(Beginning of Record extracts)

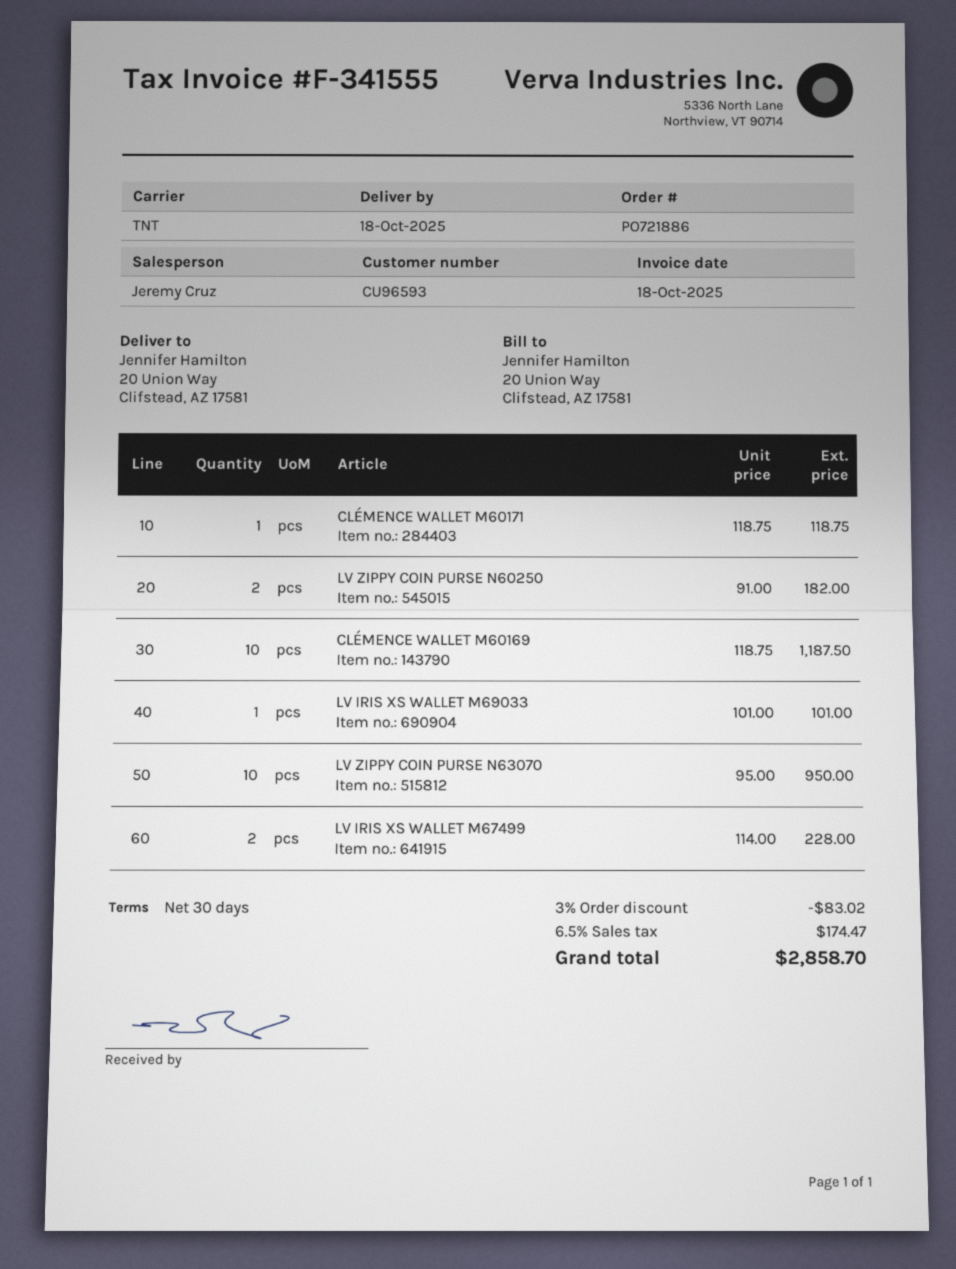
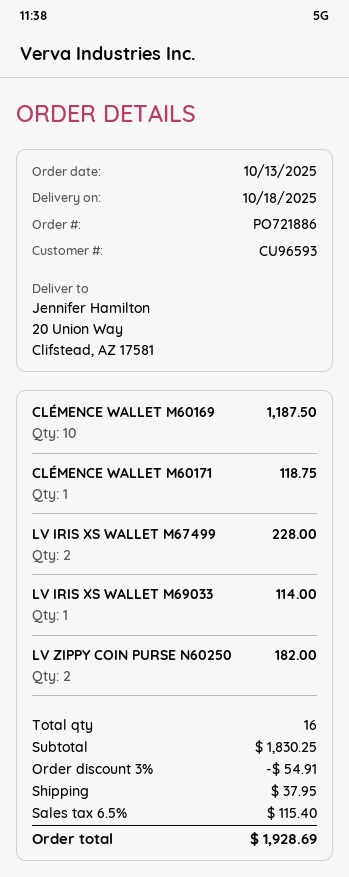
LV IRIS XS WALLET M69033: 1 for 101.00 -> 1 for 114.00
LV ZIPPY COIN PURSE N63070: 10 for 950.00 -> none
discount: 3% = 83.02 -> 3% = 54.91
shipping: none -> 37.95
tax: 6.5% = 174.47 -> 6.5% = 115.40
total: 2858.70 -> 1928.69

(End of Record extracts)

■ **Task to complete**: The entries are to be written out in full and exactly, apart from the pictures.

■ **Solution for this exercise**:
LV IRIS XS WALLET M69033: 1 for 101.00 -> 1 for 114.00
LV ZIPPY COIN PURSE N63070: 10 for 950.00 -> none
discount: 3% = 83.02 -> 3% = 54.91
shipping: none -> 37.95
tax: 6.5% = 174.47 -> 6.5% = 115.40
total: 2858.70 -> 1928.69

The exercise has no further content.